__Your goal__: The records below must be transcribed exactly.

### Provided data ###

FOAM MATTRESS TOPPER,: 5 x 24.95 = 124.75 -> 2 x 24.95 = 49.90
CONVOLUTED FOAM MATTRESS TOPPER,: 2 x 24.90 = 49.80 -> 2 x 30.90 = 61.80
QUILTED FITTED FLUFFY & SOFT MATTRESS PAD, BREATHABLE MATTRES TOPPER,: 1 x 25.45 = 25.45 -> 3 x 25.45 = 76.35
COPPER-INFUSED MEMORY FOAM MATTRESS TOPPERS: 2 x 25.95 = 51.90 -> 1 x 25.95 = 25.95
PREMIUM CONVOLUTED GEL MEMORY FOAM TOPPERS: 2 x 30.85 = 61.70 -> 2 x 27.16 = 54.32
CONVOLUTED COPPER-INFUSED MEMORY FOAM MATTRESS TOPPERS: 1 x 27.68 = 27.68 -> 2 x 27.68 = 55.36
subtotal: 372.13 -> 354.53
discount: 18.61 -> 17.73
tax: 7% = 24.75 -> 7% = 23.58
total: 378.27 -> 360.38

###

__Answer to this task__:
FOAM MATTRESS TOPPER,: 5 x 24.95 = 124.75 -> 2 x 24.95 = 49.90
CONVOLUTED FOAM MATTRESS TOPPER,: 2 x 24.90 = 49.80 -> 2 x 30.90 = 61.80
QUILTED FITTED FLUFFY & SOFT MATTRESS PAD, BREATHABLE MATTRES TOPPER,: 1 x 25.45 = 25.45 -> 3 x 25.45 = 76.35
COPPER-INFUSED MEMORY FOAM MATTRESS TOPPERS: 2 x 25.95 = 51.90 -> 1 x 25.95 = 25.95
PREMIUM CONVOLUTED GEL MEMORY FOAM TOPPERS: 2 x 30.85 = 61.70 -> 2 x 27.16 = 54.32
CONVOLUTED COPPER-INFUSED MEMORY FOAM MATTRESS TOPPERS: 1 x 27.68 = 27.68 -> 2 x 27.68 = 55.36
subtotal: 372.13 -> 354.53
discount: 18.61 -> 17.73
tax: 7% = 24.75 -> 7% = 23.58
total: 378.27 -> 360.38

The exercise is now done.